Task to complete | Each entry must be duplicated precisely, with nothing left out.

Study material |
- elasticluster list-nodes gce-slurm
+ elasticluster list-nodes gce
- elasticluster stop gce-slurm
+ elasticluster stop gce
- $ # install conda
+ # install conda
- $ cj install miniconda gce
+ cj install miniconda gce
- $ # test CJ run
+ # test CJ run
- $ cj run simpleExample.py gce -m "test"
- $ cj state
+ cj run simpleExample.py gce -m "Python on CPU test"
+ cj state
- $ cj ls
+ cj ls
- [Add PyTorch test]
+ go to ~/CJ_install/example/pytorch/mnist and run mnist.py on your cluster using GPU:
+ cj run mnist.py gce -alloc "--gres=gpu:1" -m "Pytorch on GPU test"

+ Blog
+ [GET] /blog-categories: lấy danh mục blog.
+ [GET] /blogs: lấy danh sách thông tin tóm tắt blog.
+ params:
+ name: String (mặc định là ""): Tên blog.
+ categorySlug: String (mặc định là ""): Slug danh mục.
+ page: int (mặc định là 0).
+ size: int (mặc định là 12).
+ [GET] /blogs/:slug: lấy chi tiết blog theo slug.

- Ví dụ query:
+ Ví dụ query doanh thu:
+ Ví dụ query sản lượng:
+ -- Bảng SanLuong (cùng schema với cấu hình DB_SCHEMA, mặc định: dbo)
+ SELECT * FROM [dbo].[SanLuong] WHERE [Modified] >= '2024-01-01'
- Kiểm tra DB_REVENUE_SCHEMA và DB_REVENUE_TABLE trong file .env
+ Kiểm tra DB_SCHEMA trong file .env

Task result |
- elasticluster list-nodes gce-slurm
+ elasticluster list-nodes gce
- elasticluster stop gce-slurm
+ elasticluster stop gce
- $ # install conda
+ # install conda
- $ cj install miniconda gce
+ cj install miniconda gce
- $ # test CJ run
+ # test CJ run
- $ cj run simpleExample.py gce -m "test"
- $ cj state
+ cj run simpleExample.py gce -m "Python on CPU test"
+ cj state
- $ cj ls
+ cj ls
- [Add PyTorch test]
+ go to ~/CJ_install/example/pytorch/mnist and run mnist.py on your cluster using GPU:
+ cj run mnist.py gce -alloc "--gres=gpu:1" -m "Pytorch on GPU test"

+ Blog
+ [GET] /blog-categories: lấy danh mục blog.
+ [GET] /blogs: lấy danh sách thông tin tóm tắt blog.
+ params:
+ name: String (mặc định là ""): Tên blog.
+ categorySlug: String (mặc định là ""): Slug danh mục.
+ page: int (mặc định là 0).
+ size: int (mặc định là 12).
+ [GET] /blogs/:slug: lấy chi tiết blog theo slug.

- Ví dụ query:
+ Ví dụ query doanh thu:
+ Ví dụ query sản lượng:
+ -- Bảng SanLuong (cùng schema với cấu hình DB_SCHEMA, mặc định: dbo)
+ SELECT * FROM [dbo].[SanLuong] WHERE [Modified] >= '2024-01-01'
- Kiểm tra DB_REVENUE_SCHEMA và DB_REVENUE_TABLE trong file .env
+ Kiểm tra DB_SCHEMA trong file .env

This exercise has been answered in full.